-- DATA RECORDS --
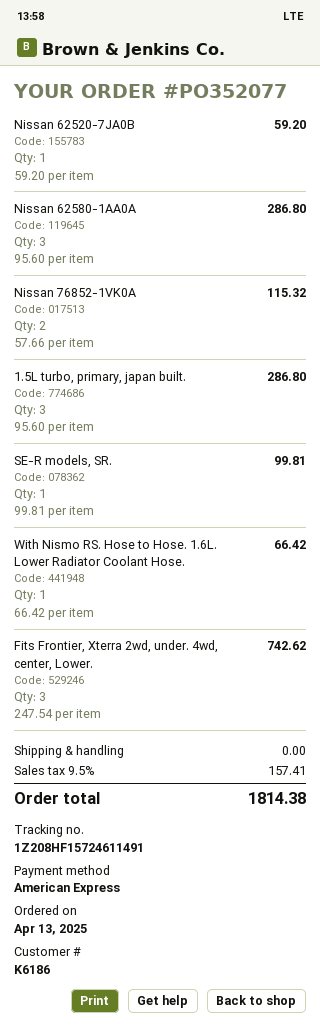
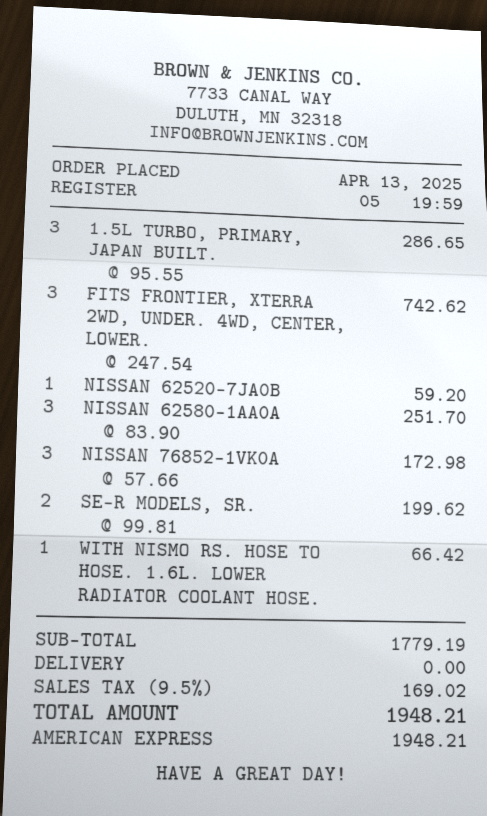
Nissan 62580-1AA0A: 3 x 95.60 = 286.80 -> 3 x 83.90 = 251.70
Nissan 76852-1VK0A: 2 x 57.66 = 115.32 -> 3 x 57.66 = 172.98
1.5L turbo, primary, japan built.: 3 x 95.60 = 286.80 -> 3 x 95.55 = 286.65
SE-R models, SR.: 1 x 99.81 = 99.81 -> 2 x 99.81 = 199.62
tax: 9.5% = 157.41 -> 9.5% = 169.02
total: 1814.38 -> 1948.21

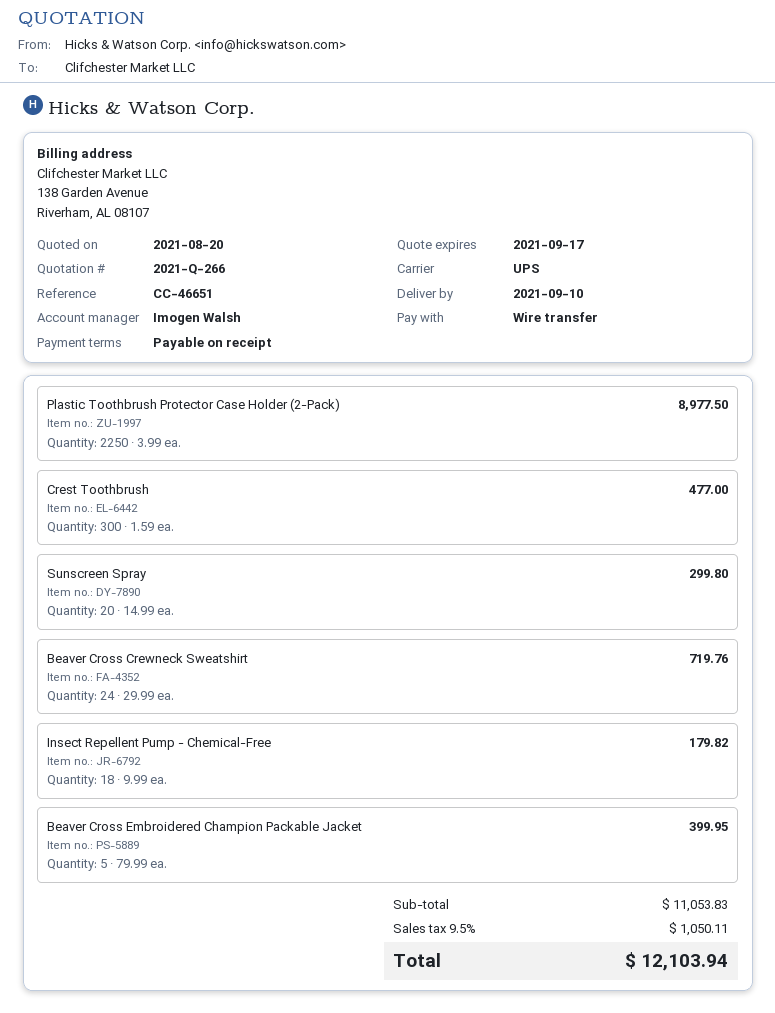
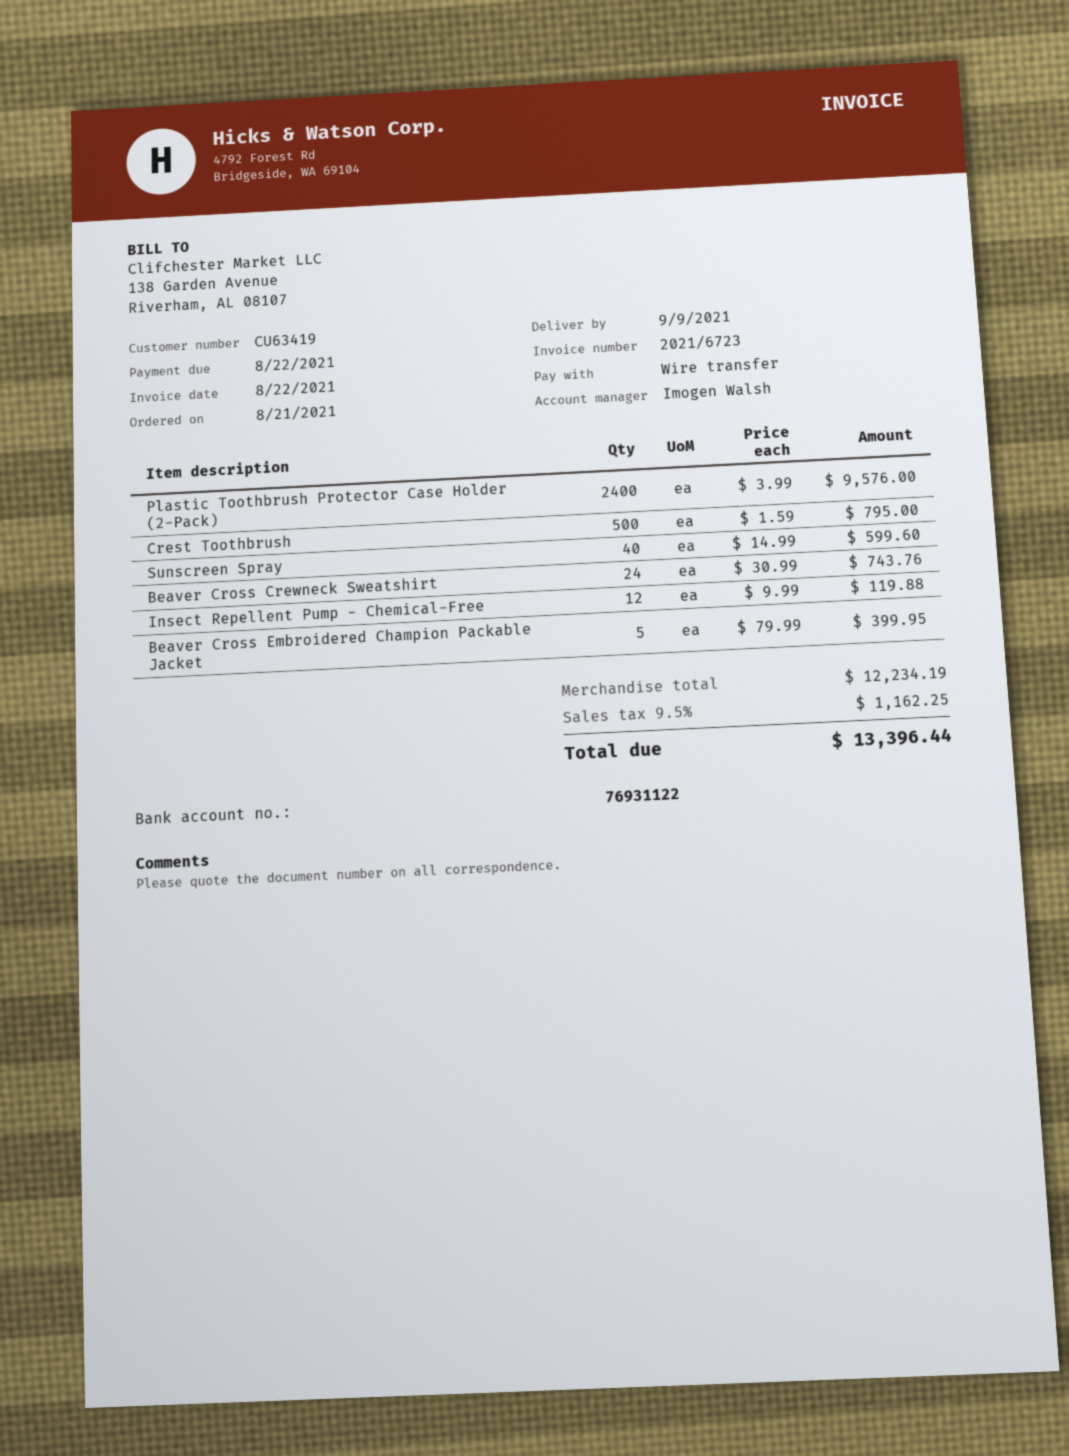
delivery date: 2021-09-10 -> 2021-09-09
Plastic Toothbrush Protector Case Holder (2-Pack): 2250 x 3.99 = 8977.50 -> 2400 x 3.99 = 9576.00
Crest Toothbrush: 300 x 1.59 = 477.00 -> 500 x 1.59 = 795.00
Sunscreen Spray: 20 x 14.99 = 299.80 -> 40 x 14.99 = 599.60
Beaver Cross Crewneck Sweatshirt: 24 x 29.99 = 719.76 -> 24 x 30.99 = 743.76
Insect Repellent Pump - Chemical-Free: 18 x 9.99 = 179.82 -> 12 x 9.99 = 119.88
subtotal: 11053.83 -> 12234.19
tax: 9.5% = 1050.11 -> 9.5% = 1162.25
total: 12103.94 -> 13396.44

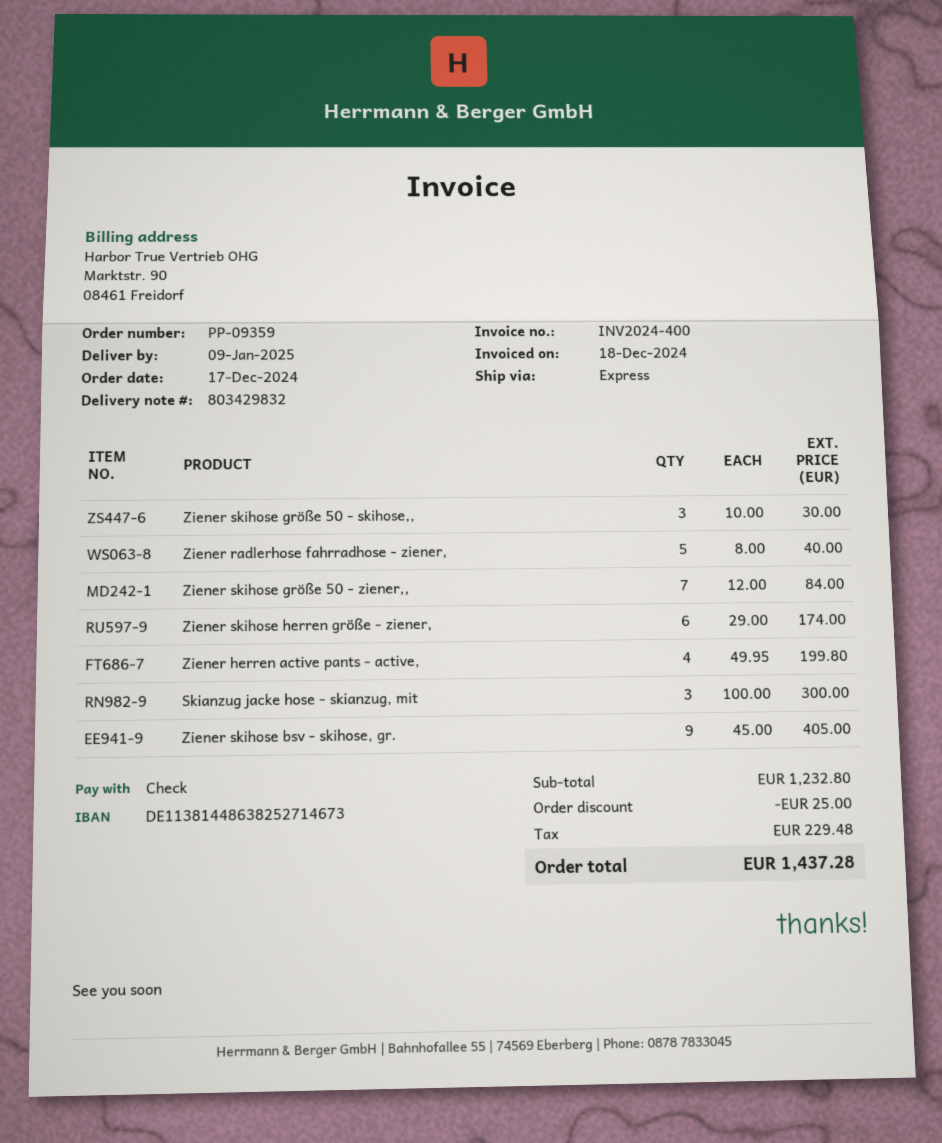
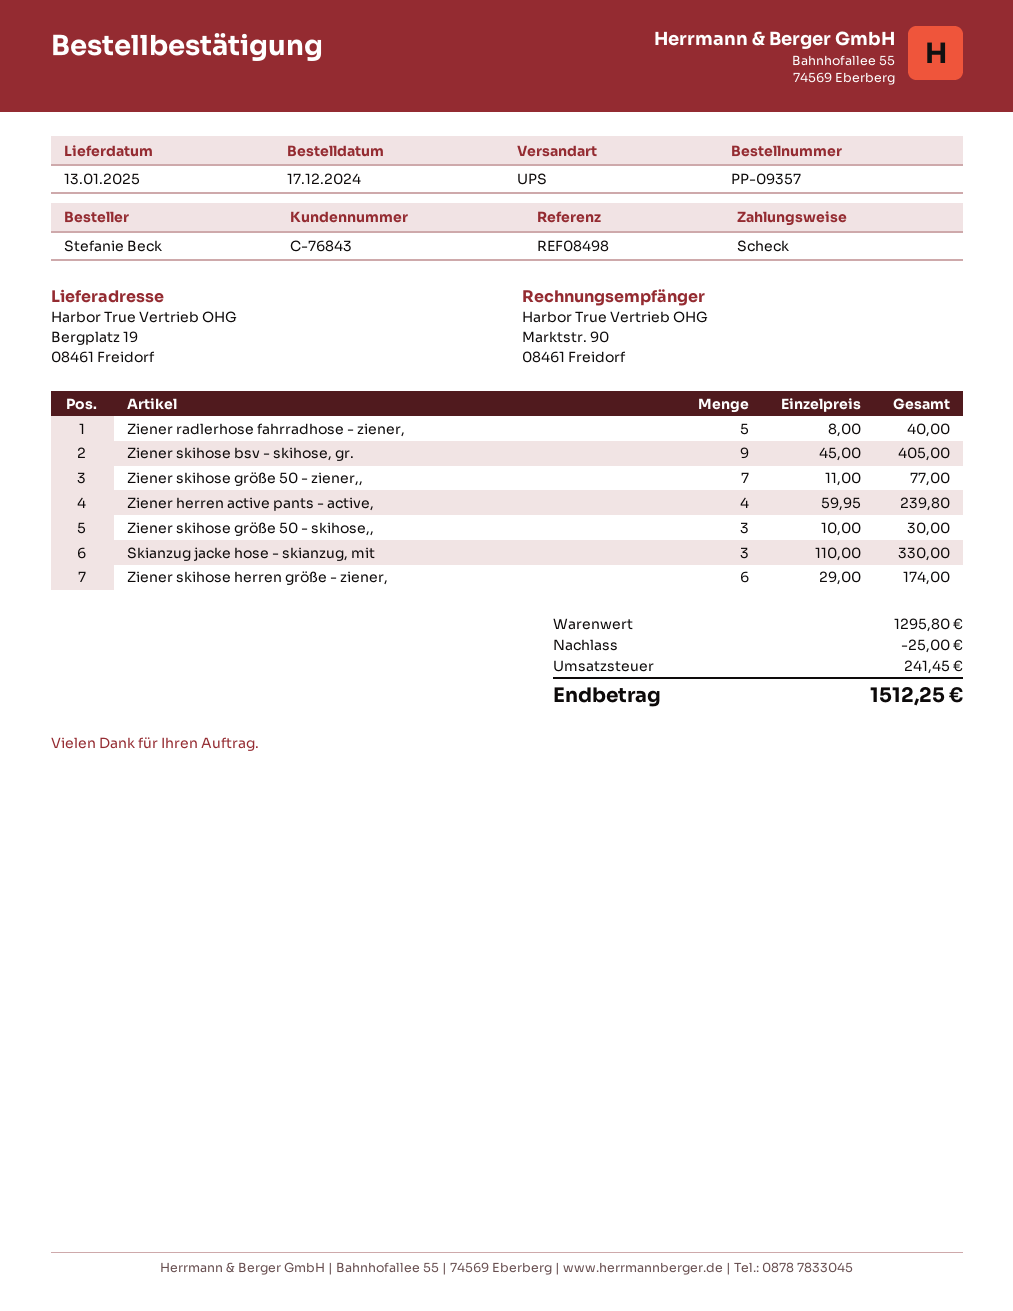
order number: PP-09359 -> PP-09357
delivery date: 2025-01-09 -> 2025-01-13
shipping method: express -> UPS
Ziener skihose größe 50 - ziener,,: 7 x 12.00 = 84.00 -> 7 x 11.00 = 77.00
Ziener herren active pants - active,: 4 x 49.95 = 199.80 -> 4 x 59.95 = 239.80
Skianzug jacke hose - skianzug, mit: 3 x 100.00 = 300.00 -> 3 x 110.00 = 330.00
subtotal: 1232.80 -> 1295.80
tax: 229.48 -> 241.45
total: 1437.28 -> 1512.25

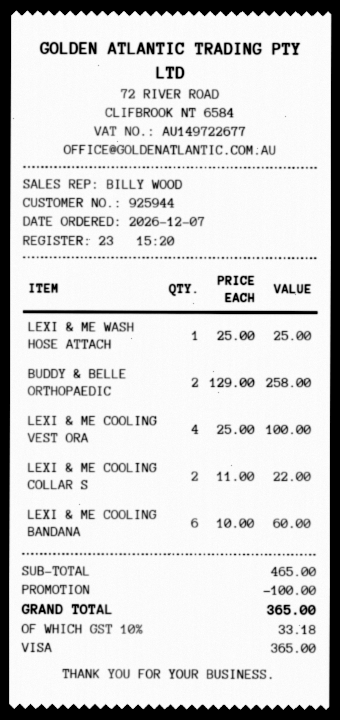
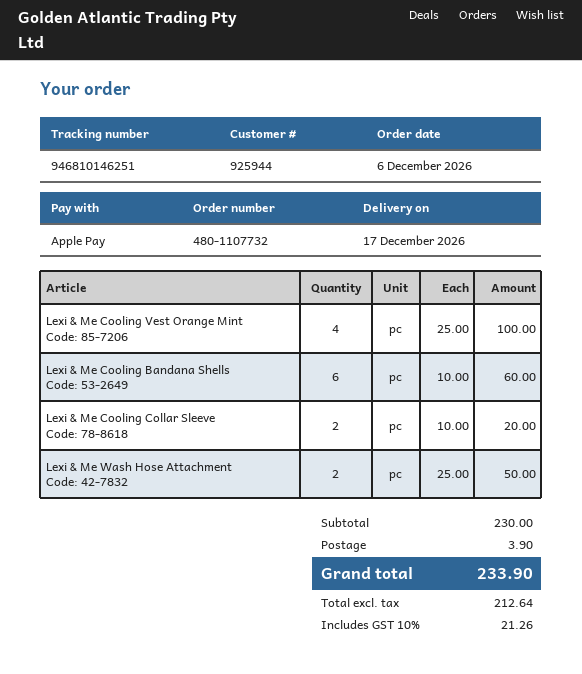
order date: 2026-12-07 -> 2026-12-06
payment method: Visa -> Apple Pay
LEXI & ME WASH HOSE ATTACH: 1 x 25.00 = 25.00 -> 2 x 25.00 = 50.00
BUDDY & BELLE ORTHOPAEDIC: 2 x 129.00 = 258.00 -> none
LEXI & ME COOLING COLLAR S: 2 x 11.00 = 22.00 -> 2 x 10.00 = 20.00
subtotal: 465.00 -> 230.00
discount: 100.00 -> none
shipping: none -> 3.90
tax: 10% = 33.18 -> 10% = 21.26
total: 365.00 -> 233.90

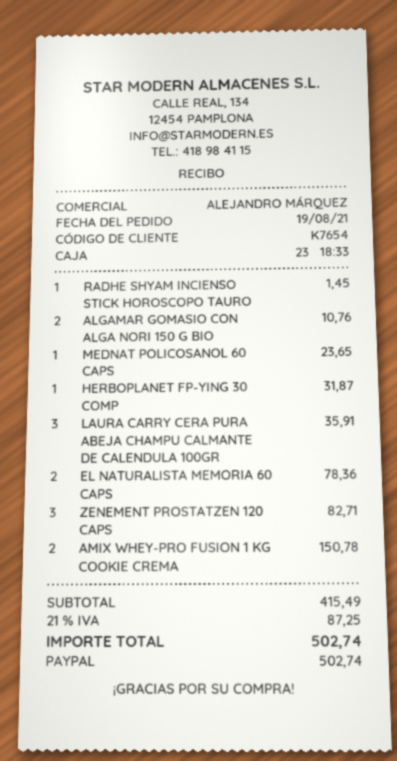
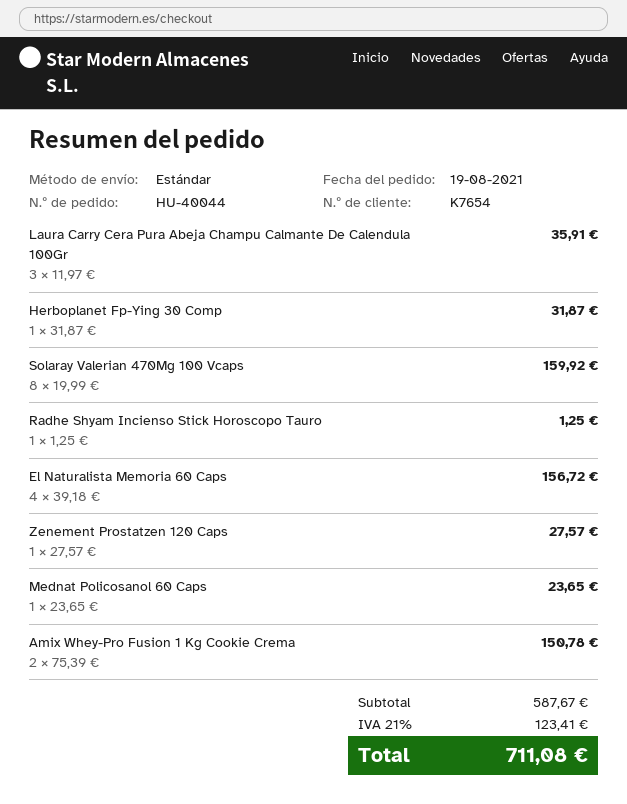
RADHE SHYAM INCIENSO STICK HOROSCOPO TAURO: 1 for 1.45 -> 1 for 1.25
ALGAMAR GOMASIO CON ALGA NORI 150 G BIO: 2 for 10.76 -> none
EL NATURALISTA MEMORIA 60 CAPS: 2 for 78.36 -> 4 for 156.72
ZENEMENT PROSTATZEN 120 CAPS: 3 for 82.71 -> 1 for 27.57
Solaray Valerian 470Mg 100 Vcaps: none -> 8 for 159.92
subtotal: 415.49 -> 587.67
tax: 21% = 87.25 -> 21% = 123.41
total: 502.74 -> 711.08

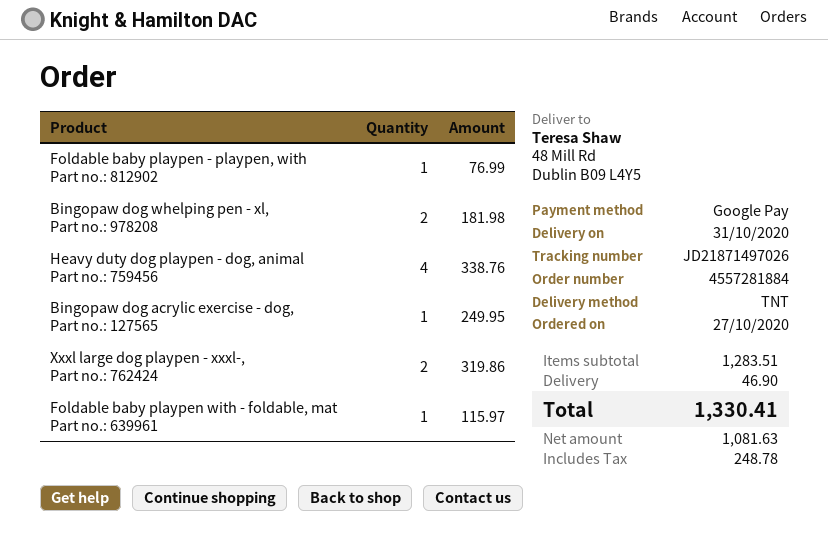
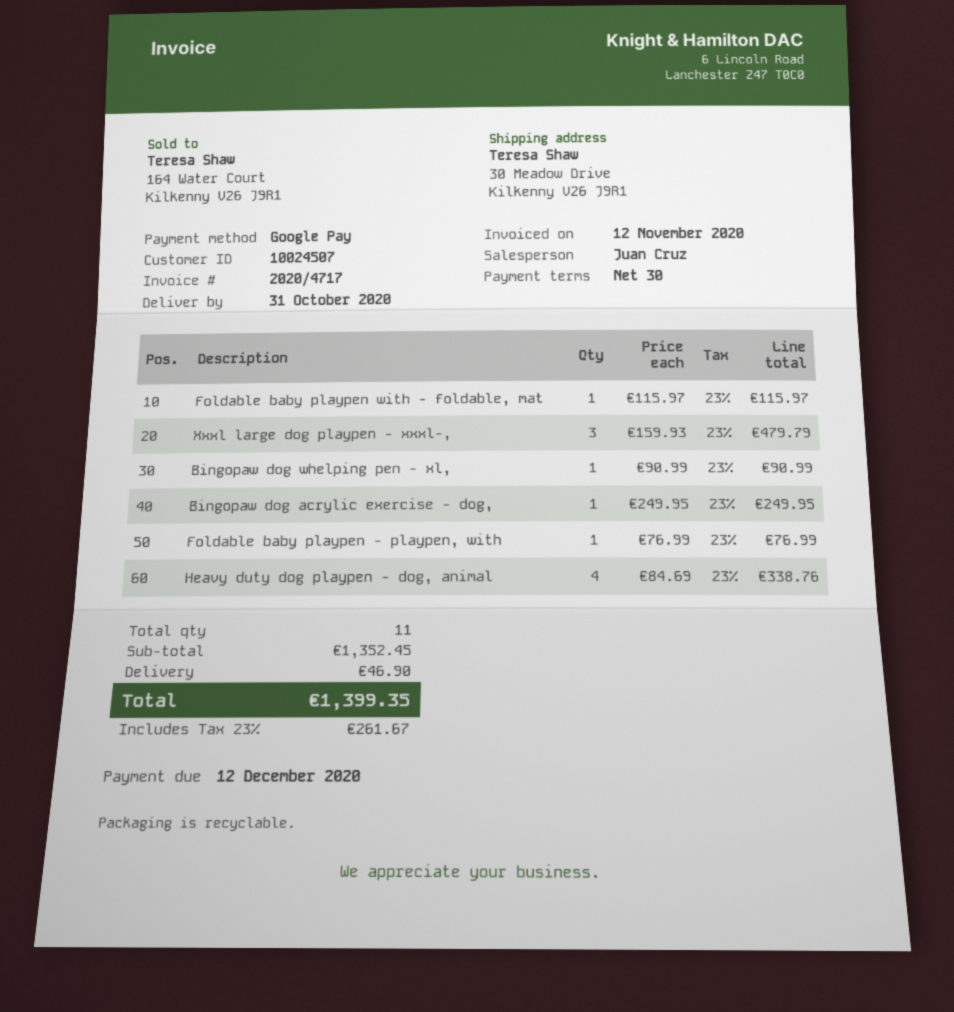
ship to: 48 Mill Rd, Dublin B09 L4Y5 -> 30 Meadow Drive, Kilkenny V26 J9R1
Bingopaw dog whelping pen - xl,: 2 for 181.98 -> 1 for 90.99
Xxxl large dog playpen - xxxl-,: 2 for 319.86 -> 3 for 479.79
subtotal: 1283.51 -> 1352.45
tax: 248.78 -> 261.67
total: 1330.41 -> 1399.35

-- PROBLEM REQUIREMENTS --
Only lines go in the copy, not pictures. Transcribe exactly from the start of the listing through the line containing "tax: 10% = 33.18 -> 10% = 21.26".

-- OUTPUT --
Nissan 62580-1AA0A: 3 x 95.60 = 286.80 -> 3 x 83.90 = 251.70
Nissan 76852-1VK0A: 2 x 57.66 = 115.32 -> 3 x 57.66 = 172.98
1.5L turbo, primary, japan built.: 3 x 95.60 = 286.80 -> 3 x 95.55 = 286.65
SE-R models, SR.: 1 x 99.81 = 99.81 -> 2 x 99.81 = 199.62
tax: 9.5% = 157.41 -> 9.5% = 169.02
total: 1814.38 -> 1948.21

delivery date: 2021-09-10 -> 2021-09-09
Plastic Toothbrush Protector Case Holder (2-Pack): 2250 x 3.99 = 8977.50 -> 2400 x 3.99 = 9576.00
Crest Toothbrush: 300 x 1.59 = 477.00 -> 500 x 1.59 = 795.00
Sunscreen Spray: 20 x 14.99 = 299.80 -> 40 x 14.99 = 599.60
Beaver Cross Crewneck Sweatshirt: 24 x 29.99 = 719.76 -> 24 x 30.99 = 743.76
Insect Repellent Pump - Chemical-Free: 18 x 9.99 = 179.82 -> 12 x 9.99 = 119.88
subtotal: 11053.83 -> 12234.19
tax: 9.5% = 1050.11 -> 9.5% = 1162.25
total: 12103.94 -> 13396.44

order number: PP-09359 -> PP-09357
delivery date: 2025-01-09 -> 2025-01-13
shipping method: express -> UPS
Ziener skihose größe 50 - ziener,,: 7 x 12.00 = 84.00 -> 7 x 11.00 = 77.00
Ziener herren active pants - active,: 4 x 49.95 = 199.80 -> 4 x 59.95 = 239.80
Skianzug jacke hose - skianzug, mit: 3 x 100.00 = 300.00 -> 3 x 110.00 = 330.00
subtotal: 1232.80 -> 1295.80
tax: 229.48 -> 241.45
total: 1437.28 -> 1512.25

order date: 2026-12-07 -> 2026-12-06
payment method: Visa -> Apple Pay
LEXI & ME WASH HOSE ATTACH: 1 x 25.00 = 25.00 -> 2 x 25.00 = 50.00
BUDDY & BELLE ORTHOPAEDIC: 2 x 129.00 = 258.00 -> none
LEXI & ME COOLING COLLAR S: 2 x 11.00 = 22.00 -> 2 x 10.00 = 20.00
subtotal: 465.00 -> 230.00
discount: 100.00 -> none
shipping: none -> 3.90
tax: 10% = 33.18 -> 10% = 21.26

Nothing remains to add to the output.